A simple breakbeat, more G. Love than Ghostface, but still full-on: all kick and snare, part clap-along arena rock and part "Funky Drummer." It's a live-in-the-studio loop that fuels Church's offhand verses as surely as the dusty riffs and plodding bass did "Waymore's Blues" and other ninety-proof Waylon Jennings tracks. (If you haven't heard "Waymore's Blues," please please please play this next clip.)

Like "Waymore's Blues," "Smoke a Little Smoke" is conservative outlaw doggerel, an ode to both country values and to rock bad boyism. It's pro-pot, anti-Obama, dumb as hell, and all kinds of great. But both songs are about something far more important than those words: The band performance, the way the singer locks into a rhythm section that's really feeling it, something you almost never hear in modern country, where studio hands play as polite as Broadway pit bands.

Like much rock and hip hop, what matters most in both is that beat itself.

Chruch's recent album Chief, which follows "Smoke a Little Smoke," takes this further. Its best tracks are based on the same kind of skittering beats, a rhythmic trick that fits Church's tunes as well as Waylon's old one-two thump fit his.

Key track "Jack Daniels" is another Nashville rarity: A propulsive front-porch drinkin' song that's four-square traditional yet also rhythmically innovative, one that advances the genre rather than just mines it.

Less conventional is "I'm Getting Stoned," which sounds like a country hit remixed by big fans of Soul Coughing.

Chief stands as one of 2011's best records, in its genre or out of it. Church's singing is a bit pinched, and he can't summon up the deep feeling of the best of his genre.
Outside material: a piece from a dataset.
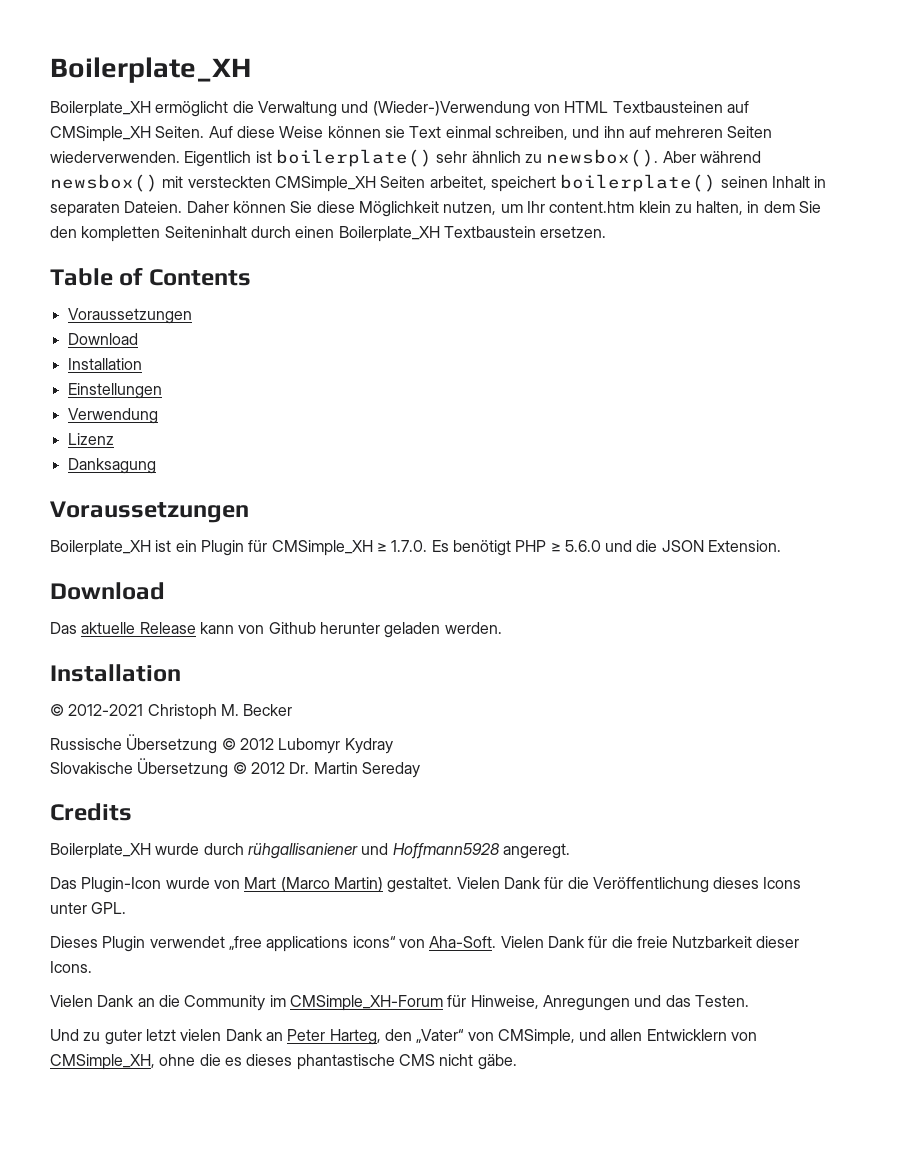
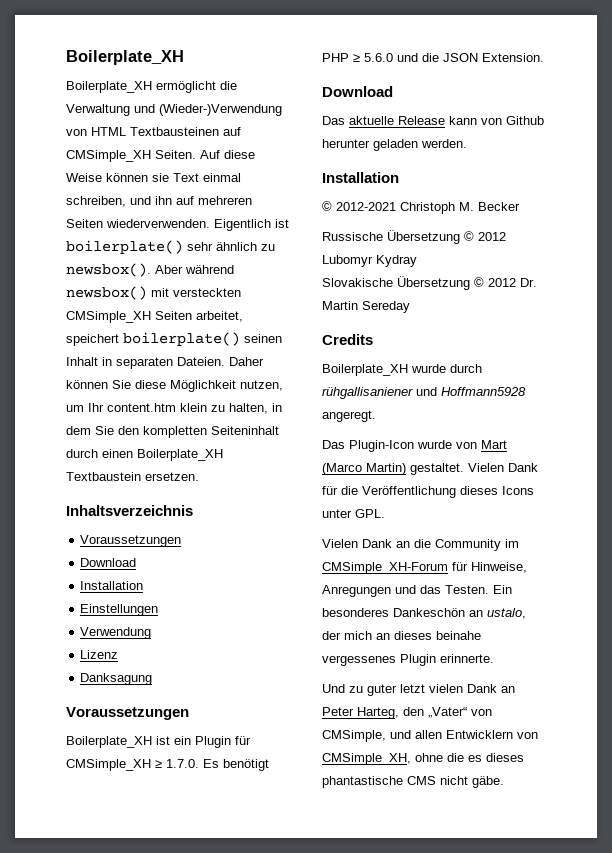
[50,267,251,286] Table of Contents -> [66,505,193,516] Inhaltsverzeichnis
[50,936,800,952] [50,961,92,973] // Dieses Plugin verwendet „free applications icons“ von Aha-Soft. Vielen Dank für die freie Nutzbarkeit dieser Icons. -> (385, 513) none
(749, 1001) none -> [493,585,512,594] [322,608,526,619] [322,631,481,640] [322,654,494,666] Ein besonderes Dankeschön an ustalo, der mich an dieses beinahe vergessenes Plugin erinnerte.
But the songs - like Church himself - have wit and a brawling charisma, especially "Drink in My Hand," the best Nashville Stones rip since Jamey Johnson's "Playing the Part," "Creepin,"a balls-and-banjos rocker distinguished by some sequencer horseplay, and "Springsteen," a tribute to Bruce's hayday that -- like all such from Music Row -- labors to avoid Bruce's politics.

I'm less taken with the two goofball but not-bad Jesus numbers, "Country Music Jesus" and "Like Jesus Does," mostly because I can't work out what the hell they're supposed to mean. "She loves me like Jesus does," he sings, which is sweet and all, but should you really base your romantic relationships on the example of a fellow who died a virgin?

And his recent hit "Homeboy," a surprising and emotional bit of hard-times moralizing, is cheapened by some coded language suggesting that white folks should honor white ways of behaving.

Dressing down a small-town criminal, Church singles out a "hip hop hat" and jeans that hang too low -- a disheartening complaint from a guy who relies on breakbeats. That song is the least hip hop on the record: Instead, it swells up into strings-and-guitar-solos Britpop a la the Verve.

It's also more musically satisfying than anything rock radio has come up with in forever. Better still, it's testament to the impressive size of that ever-growing category: Sounds That Most American White People Are Cool With.